JMJ 2027 à Séoul : la Corée, un modèle pour l’Église universelle ?
À un an des Journées mondiales de la jeunesse (JMJ) à Séoul, l’impatience monte. Mais derrière l’enthousiasme, c’est toute une Église locale, minoritaire et riche d’une histoire de martyrs, qui se prépare à accueillir le monde. Alexander Bothe, du Dicastère pour les laïcs, la famille et la vie, livre les coulisses de cet événement planétaire.
Où en sont les préparatifs des JMJ 2027 ?

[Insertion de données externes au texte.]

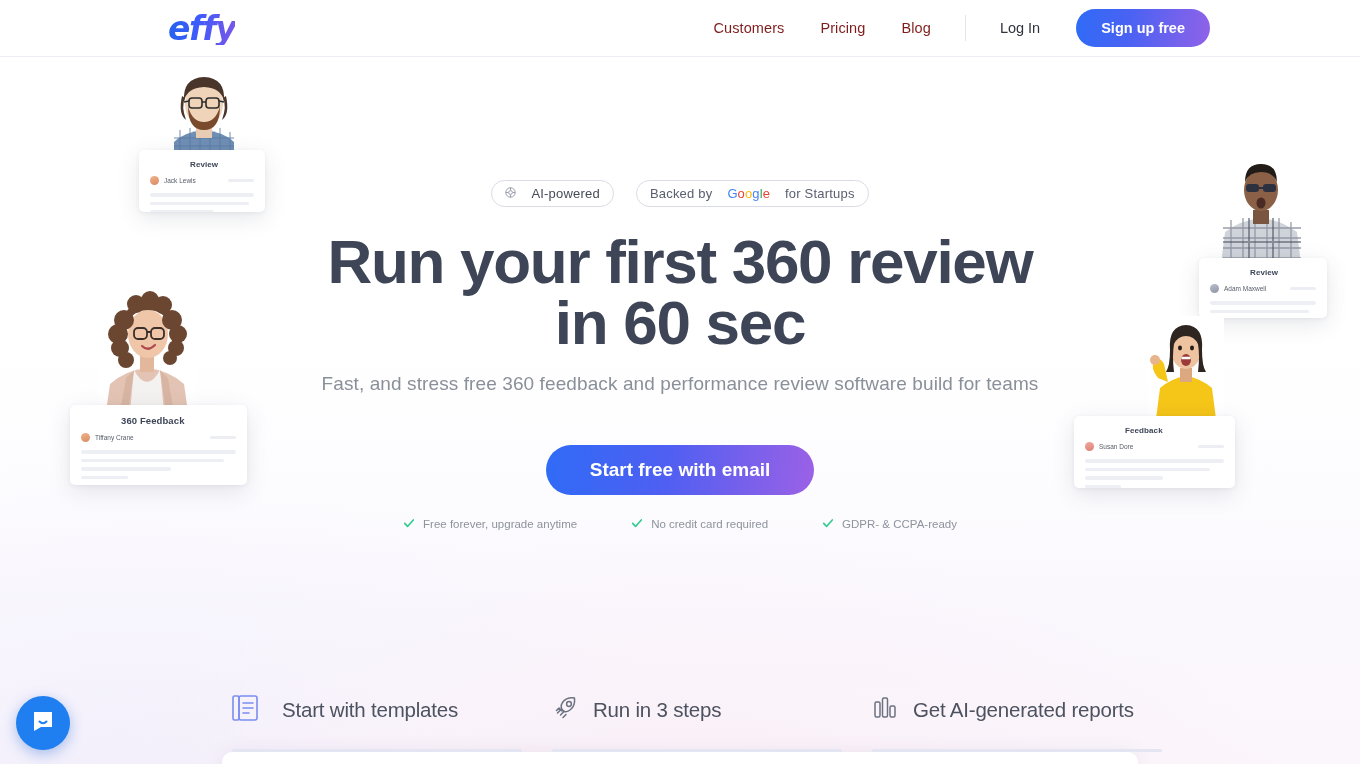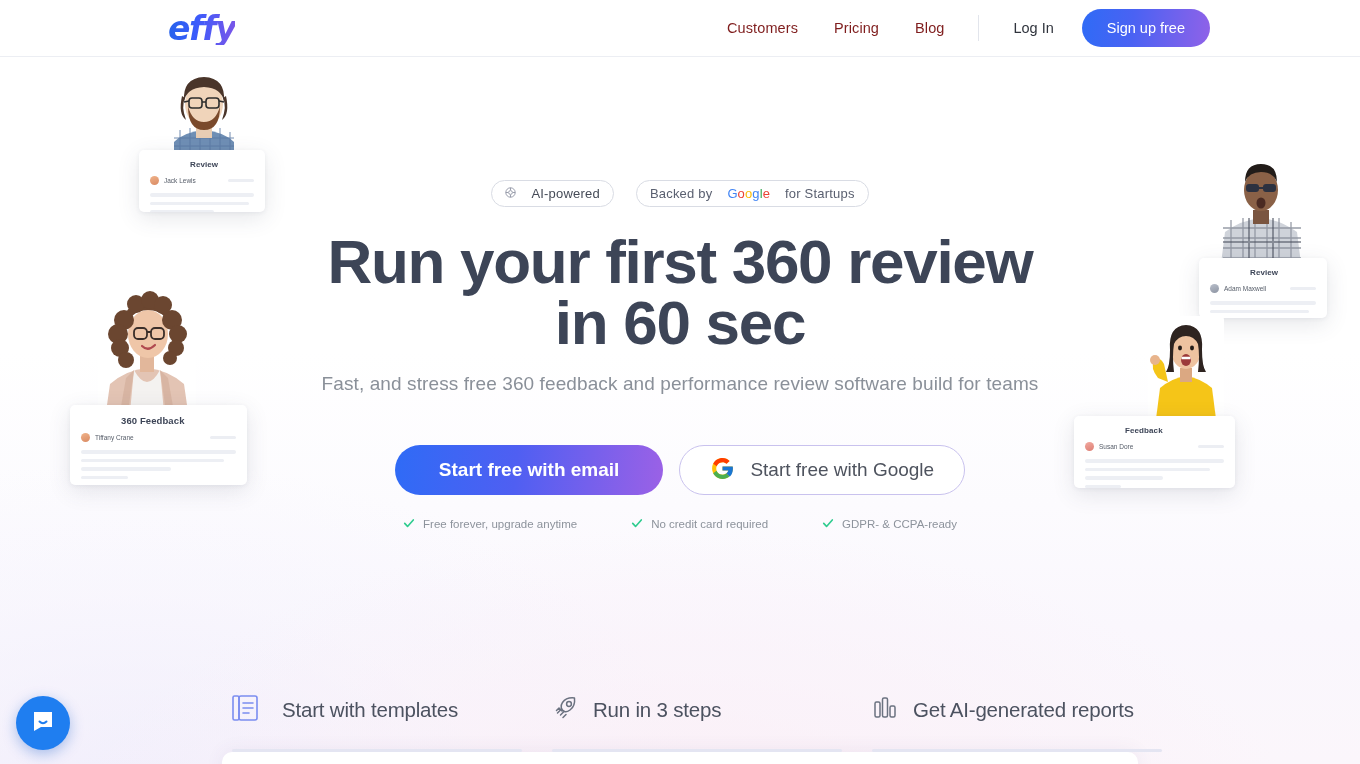--- a/index.html
+++ b/index.html
@@ -66,30 +66,30 @@
   }
   .nav-divider {
     width: 1px; height: 26px;
     background: #e2e5ec;
     margin: 0 34px;
   }
   .login-link {
     font-size: 14.5px;
     color: #30343d;
     cursor: pointer;
-    margin-right: 28px;
+    margin-right: 36px;
     white-space: nowrap;
   }
   .signup-btn {
     border: none;
     border-radius: 999px;
     padding: 11px 25px;
     font-family: "Liberation Sans", sans-serif;
     font-size: 14.5px;
-    font-weight: 400;
+    font-weight: 700;
     color: #fff;
     background: linear-gradient(95deg, #2f6bf6 0%, #4a62f3 40%, #8f62e8 100%);
     cursor: pointer;
     white-space: nowrap;
   }
 
   
   .hero {
     position: relative;
     z-index: 20;
@@ -530,31 +530,20 @@
         <span class="badge-sub">for Startups</span>
       </div>
 
     </div>
 
     <h1 class="headline">Run your first 360 review in 60 sec</h1>
     <p class="subhead">Fast, and stress free 360 feedback and performance review software build for teams</p>
 
     <div class="cta-row">
       <button class="cta-primary">Start free with email</button>
-      <button class="cta-google">
-        <span>
-          <svg width="25" height="25" viewBox="0 0 48 48" aria-hidden="true">
-            <path fill="#FFC107" d="M43.6 20.1H42V20H24v8h11.3C33.7 32.7 29.2 36 24 36c-6.6 0-12-5.4-12-12s5.4-12 12-12c3.1 0 5.8 1.2 7.9 3.1l5.7-5.7C34.1 6.1 29.3 4 24 4 13 4 4 13 4 24s9 20 20 20 20-9 20-20c0-1.3-.1-2.6-.4-3.9z"></path>
-            <path fill="#FF3D00" d="M6.3 14.7l6.6 4.8C14.7 15.1 19 12 24 12c3.1 0 5.8 1.2 7.9 3.1l5.7-5.7C34.1 6.1 29.3 4 24 4 16.3 4 9.7 8.3 6.3 14.7z"></path>
-            <path fill="#4CAF50" d="M24 44c5.2 0 9.9-2 13.4-5.2l-6.2-5.2C29.2 35.1 26.7 36 24 36c-5.2 0-9.6-3.3-11.3-7.9l-6.5 5C9.5 39.6 16.2 44 24 44z"></path>
-            <path fill="#1976D2" d="M43.6 20.1H42V20H24v8h11.3c-.8 2.3-2.3 4.3-4.1 5.6l6.2 5.2C37 41.2 44 36 44 24c0-1.3-.1-2.6-.4-3.9z"></path>
-          </svg>
-        </span>
-        <span class="cta-google-label">Start free with Google</span>
-      </button>
     </div>
 
     <div class="features">
       <div class="feature">
         <span class="check">
           <svg width="12" height="12" viewBox="0 0 14 14" aria-hidden="true">
               <path d="M2 7.5 L5.3 11 L12 3.4" fill="none" stroke="#2ecc8f" stroke-width="1.9" stroke-linecap="round" stroke-linejoin="round"></path>
             </svg>
         </span>
         <span>Free forever, upgrade anytime</span>

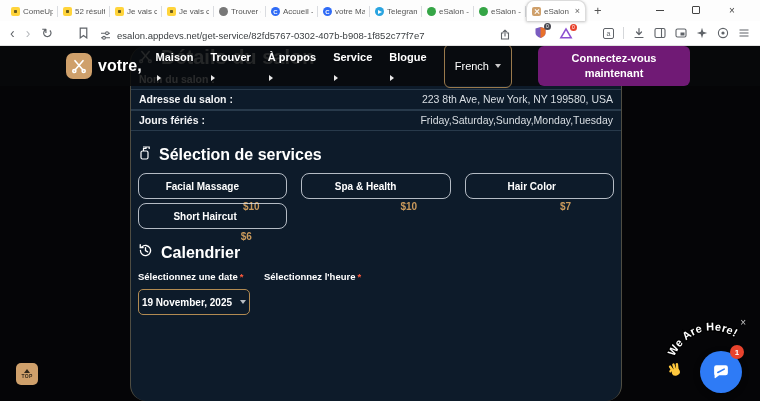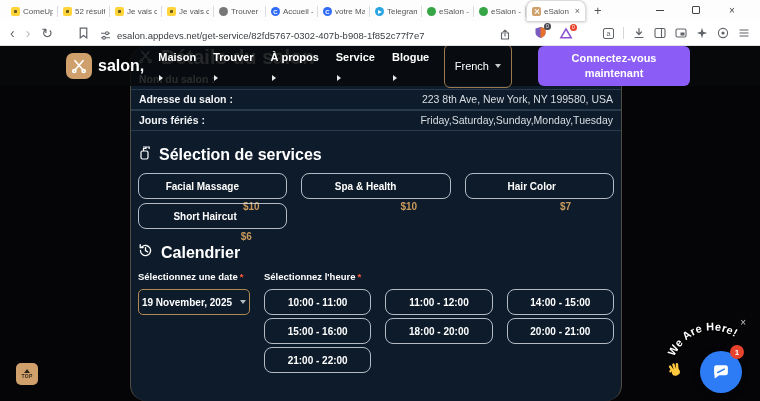--- a/index.html
+++ b/index.html
@@ -63,21 +63,21 @@
   .nav { display:flex; gap:17px; }
   .nav-item { color:#fff; font-size:11px; font-weight:700; display:flex; flex-direction:column;
         align-items:flex-start; gap:12px; cursor:pointer; }
   .nav-caret { width:0; height:0; border-top:3px solid transparent; border-bottom:3px solid transparent;
         border-left:4px solid #e8e8e8; margin-left:1px; }
   .lang-btn { margin-left:auto; border:1px solid #9a7a4c; border-radius:6px; color:#fff; font-size:11px;
         padding:15px 10px; display:flex; align-items:center; gap:6px; background:transparent; cursor:pointer;
         font-family:inherit; }
   .lang-caret { width:0; height:0; border-left:3px solid transparent; border-right:3px solid transparent;
         border-top:4px solid #c9c9c9; }
-  .cta { margin-left:26px; background:#8b5cf6; color:#fff; font-weight:700; font-size:11px; border:none;
+  .cta { margin-left:26px; background:#701a75; color:#fff; font-weight:700; font-size:11px; border:none;
         border-radius:6px; padding:5px 13px; width:152px; line-height:1.35; text-align:center;
         cursor:pointer; font-family:inherit; }
 
   .card { position:absolute; left:130px; top:0; width:492px; bottom:0; background:#0d1b2a;
         border-left:1px solid rgba(160,140,95,.45); border-right:1px solid rgba(160,140,95,.45);
         padding:0 7px; z-index:2;border-radius:16px; }
   .page-h1 { display:flex; gap:8px; align-items:center; color:#d5d7da; font-size:20px; font-weight:bold;
         line-height:22px; margin-bottom:2px; }
   .detail-row { display:flex; justify-content:space-between; align-items:center; padding:3px 1px 4px;
         font-size:10.5px; min-height:19px; }
@@ -354,46 +354,37 @@
         </div>
         <button class="date-select">
           <span>19 November, 2025</span>
           <span class="sel-caret"></span>
         </button>
       </div>
       <div class="cal-right">
         <div class="field-label">
           <span>Sélectionnez l'heure</span><span class="req">*</span>
         </div>
-        <div class="slot-grid">
-            <button class="pill">10:00 - 11:00</button>
-            <button class="pill">11:00 - 12:00</button>
-            <button class="pill">14:00 - 15:00</button>
-            <button class="pill">15:00 - 16:00</button>
-            <button class="pill">18:00 - 20:00</button>
-            <button class="pill">20:00 - 21:00</button>
-            <button class="pill">21:00 - 22:00</button>
-          </div>
       </div>
     </div>
   </div>
 
   <div class="site-header">
     <div class="logo">
       <span class="logo-box">
         <svg width="16" height="16" viewBox="0 0 24 24">
             <g stroke="#fff" stroke-width="2.4" stroke-linecap="round" fill="none">
               <path d="M6 4 L18 18"></path>
               <path d="M18 4 L6 18"></path>
               <circle cx="5" cy="19.5" r="2.3"></circle>
               <circle cx="19" cy="19.5" r="2.3"></circle>
             </g>
           </svg>
       </span>
-      <span class="logo-text">salon,</span>
+      <span class="logo-text">votre,</span>
     </div>
     <div class="nav">
         <div class="nav-item">
           <span>Maison</span>
           <span class="nav-caret"></span>
         </div>
         <div class="nav-item">
           <span>Trouver</span>
           <span class="nav-caret"></span>
         </div>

Les préparatifs battent leur plein. Alexander Bothe, qui travaille au Bureau de la jeunesse du Vatican, confie que « l’impatience est immense » et que « l’intensité des réflexions et des recherches des meilleures solutions est très forte ». L’organisation des groupes internationaux et l’accompagnement des pèlerins sont au cœur du travail.
Quel rôle joue le Dicastère pour les laïcs, la famille et la vie ?
Le Dicastère appuie l’archevêque hôte, Mgr Peter Soon-taick Chung, et son équipe coréenne. Il met à profit l’expérience des JMJ passées tout en valorisant la créativité locale. « Nous relions les attentes des jeunes du monde entier à celles de l’Église locale. C’est déjà un pèlerinage », explique Bothe.
Quelles sont les particularités de la Corée ?
La Corée allie tradition et modernité. Les martyrs coréens, qui ont marqué l’histoire de l’Église locale, sont une source d’inspiration. La K-culture, la K-pop et même les K-cosmétiques feront partie de l’expérience. « C’est une rencontre mondiale entre tradition et modernité », souligne Bothe. Pour la première fois, les JMJ se déroulent en Asie depuis 1995 (Manille). Les catholiques y sont une petite minorité, ce qui donne une visibilité inédite à l’Église.
Comment l’Église locale se prépare-t-elle à accueillir des millions de jeunes ?
L’Église coréenne dialogue avec les autorités, les autres religions et les groupes sociaux. Elle veut « mettre en avant son profil chrétien tout en restant accueillante et ouverte ». Bothe insiste sur l’enrichissement mutuel : « L’Église locale va se transformer grâce à ce cœur international, et l’Église universelle grandira grâce à la Corée. »
Combien de participants attendus ?
Le nombre exact reste flou en raison des conflits mondiaux. Les estimations coréennes tablent sur environ un million de participants pour la messe de clôture. Les inscriptions des conférences épiscopales sont attendues à l’automne 2026.
Quel est le programme des JMJ 2027 ?
Le programme officiel n’est pas encore publié. On retrouvera les éléments classiques : messes d’ouverture et de clôture, chemin de Croix, catéchèses, festival de la jeunesse. L’hymne officiel, « Confidite, Ego Vici Mundum », vient d’être dévoilé en deux versions (pop et classique).
Quelles recommandations pour les jeunes ?
Le cardinal Farrell invite à une préparation spirituelle sérieuse. « Ouvrons notre cœur pour que le Christ vienne à nous », dit-il. La devise de cette édition, « Prenez courage ! Moi j’ai vaincu le monde » (Jn 16, 33), appelle à porter sa foi dans le monde.
FAQ : Ce qu’il faut savoir sur les JMJ 2027
Quand auront lieu les JMJ 2027 ?
Les JMJ débuteront dans exactement un an, en août 2027, à Séoul, en Corée du Sud.
Qui organise les JMJ ?
L’archidiocèse de Séoul, sous la direction de Mgr Peter Soon-taick Chung, avec le soutien du Dicastère pour les laïcs, la famille et la vie.
Les jeunes burkinabè peuvent-ils participer ?
Oui, l’invitation est ouverte à tous les jeunes du monde entier. Les diocèses burkinabè peuvent organiser des groupes.
Quel est l’impact des JMJ sur l’Église locale ?
Les JMJ renforcent la visibilité de l’Église minoritaire en Corée et favorisent le dialogue interreligieux et interculturel.